WHAT NEEDS TO BE DONE
After locating the line that contains "BGM-42090K – kartónové" in the data below, set down exactly that line and each one after it through the line that contains "total: 397.55 -> 357.99", and nothing more.

INFORMATION
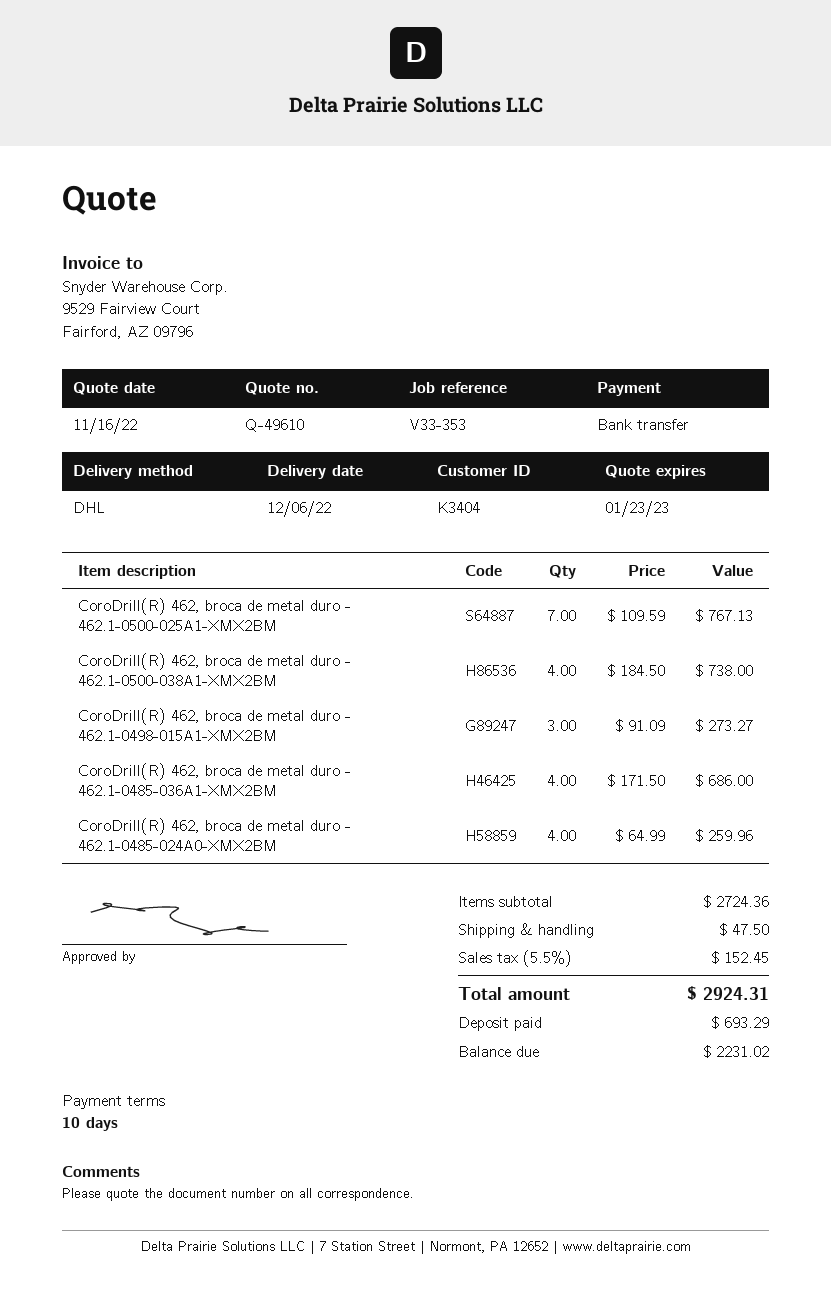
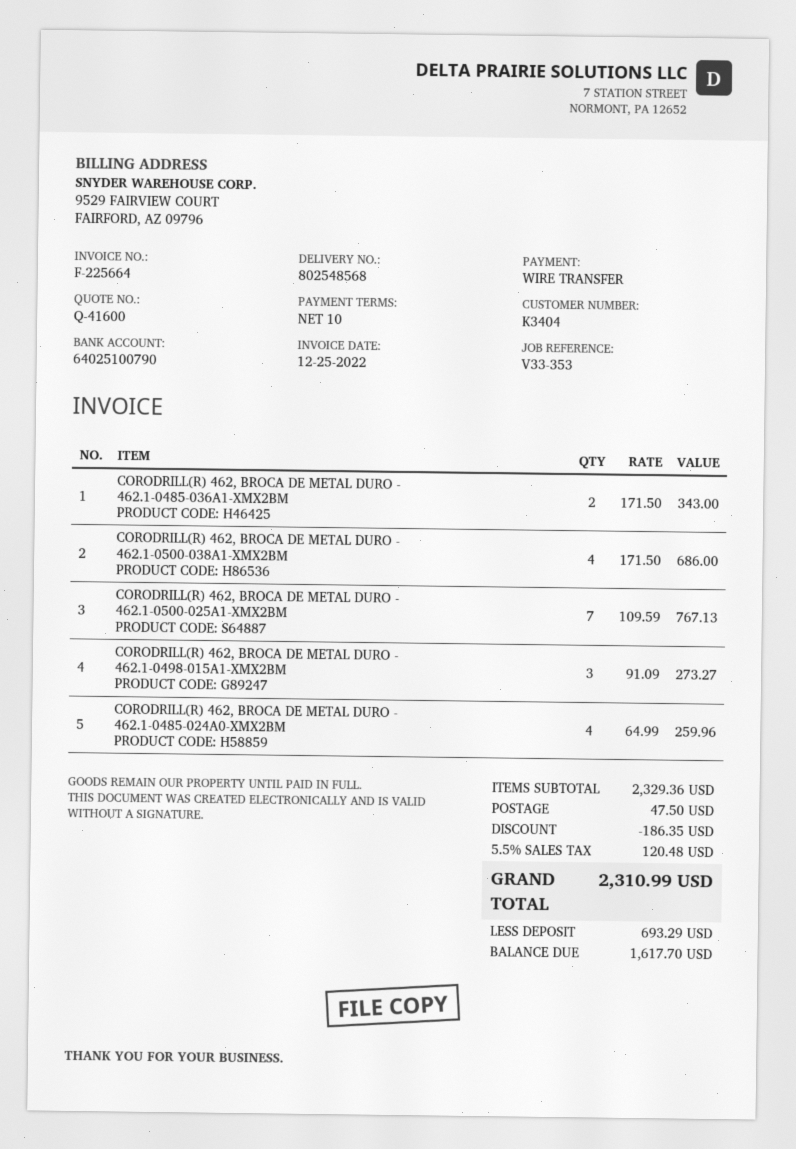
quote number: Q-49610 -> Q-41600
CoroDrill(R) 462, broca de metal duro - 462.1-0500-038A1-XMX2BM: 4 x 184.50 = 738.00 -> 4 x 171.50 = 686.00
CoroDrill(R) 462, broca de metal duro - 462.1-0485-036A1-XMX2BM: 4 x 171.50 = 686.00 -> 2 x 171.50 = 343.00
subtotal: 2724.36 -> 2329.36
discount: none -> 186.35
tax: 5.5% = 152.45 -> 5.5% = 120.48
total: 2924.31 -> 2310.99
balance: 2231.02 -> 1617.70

...

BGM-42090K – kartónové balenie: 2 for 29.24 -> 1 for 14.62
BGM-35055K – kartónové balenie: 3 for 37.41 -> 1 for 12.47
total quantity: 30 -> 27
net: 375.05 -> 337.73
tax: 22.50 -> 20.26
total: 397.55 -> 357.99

ANSWER BOX
BGM-42090K – kartónové balenie: 2 for 29.24 -> 1 for 14.62
BGM-35055K – kartónové balenie: 3 for 37.41 -> 1 for 12.47
total quantity: 30 -> 27
net: 375.05 -> 337.73
tax: 22.50 -> 20.26
total: 397.55 -> 357.99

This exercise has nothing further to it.